Why do you need to handle canaries as special kinds of deployments? Because, you usually need to define the terms of these experiments in a very detailed way, such as exposing a specific percentage of users to a given version, or a specific group (segment) of users, or a random sampling of users.

You have to be careful about the percentage because you want to minimize risk. So you will start small, with only 1-5% of users seeing something new. (How do you tell that’s happening in practice? You guessed it! Another system, this one an “Experimentation Framework” which allows you to define experiment variables and look at them like a lab experiment and measure the results). How do you measure an experiment’s effectiveness? You can use a monitoring system, such as DataDog or Prometheus, and look at metrics that you’ve defined, see them in a dashboard. And based on what you see, you decide to move forward with the experiment or not.

All of this is very manual, and if you manage to automate it, you need yet another system! And that system needs to implement the API to talk to your metrics systems that are measuring your experiments’ effectiveness, and that’s yet another layer of complexity.

While it’s not fair to say that a simple Workflow or a couple of Workflows could capture the complexity of canaries, there are many building blocks in Temporal to make this easier.
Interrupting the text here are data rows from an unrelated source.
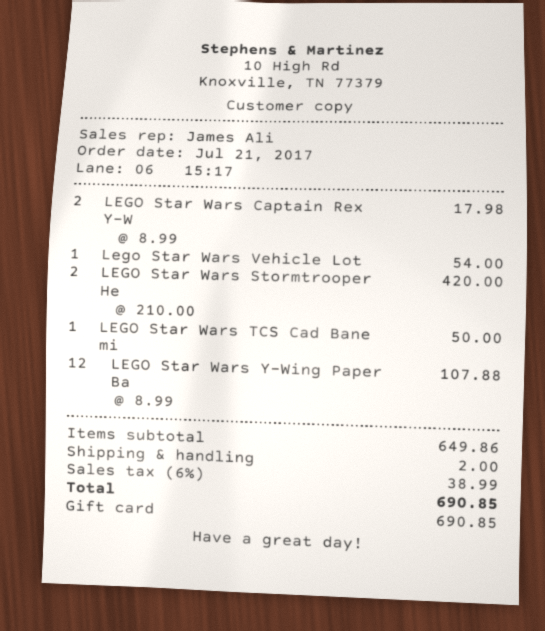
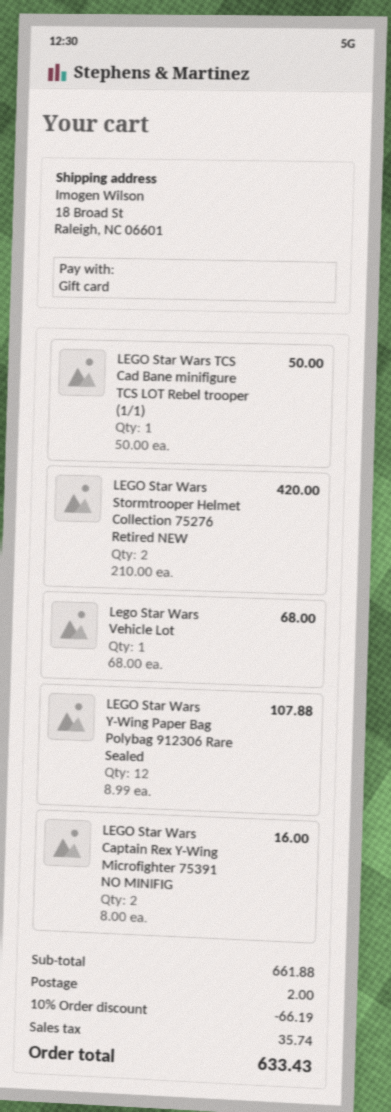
LEGO Star Wars Captain Rex Y-W: 2 x 8.99 = 17.98 -> 2 x 8.00 = 16.00
Lego Star Wars Vehicle Lot: 1 x 54.00 = 54.00 -> 1 x 68.00 = 68.00
subtotal: 649.86 -> 661.88
discount: none -> 10% = 66.19
tax: 38.99 -> 35.74
total: 690.85 -> 633.43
For example, allow for gradual changes or undo a previous step if it failed. (Once again, drawing on the Saga pattern.) But there are other helpers as well. For example, talking to your metrics API. You can add that API into a Worker and it basically becomes a retrieval Activity.

Wrap-Up: Bringing it Back to Temporal

So how does all of this relate to Temporal?

Temporal provides you with infrastructure that allows you to just plug in your additions to your code and logic and see it run robustly and reliably for you… this is a huge step that a lot of companies usually don’t have. Temporal helps to democratize this kind of technology and make it more widely available.

As we saw throughout, what requires numerous fully-fledged (and fully-staffed) internal “systems” to accomplish can be done with just adjustments to a handful of Workflows in Temporal. And the quality between the two (having managed Developer Excellence and Infrastructure teams at DataDog and Google before) is comparable, and in some ways Temporal is better than systems I’ve used at previous companies.

Temporal also supports the notion of composability. Workflows can be superimposed on top of other Workflows, and now you have a composition of logic rather than interconnection. Composition is almost always easier and safer than connecting systems together.

Temporal components support the concept of blackboxing, where responsibility for one or more Workers can be assigned to specific developers. (For example, this developer is in charge of the workflow that handles blue green deployments and that developer is in charge of the rolling deployments.) While it’s expected these developers will talk to each other, they don’t actually need to synchronize anything between them as long as the contracts are clear between their workers. They don’t need to care how all the nitty-gritty is implemented under the hood, as long as the specified inputs and outputs match expectations.

Temporal really is an ecosystem. I’ve been to the last two Replay conventions, and you can see the change. It’s not just developers scoping it out, you also have a whole ecosystem of service providers, people who know how to use Temporal and are ready, willing, and able to help companies integrate it into their systems. (Temporal themselves are working in this way of thinking with Nexus.)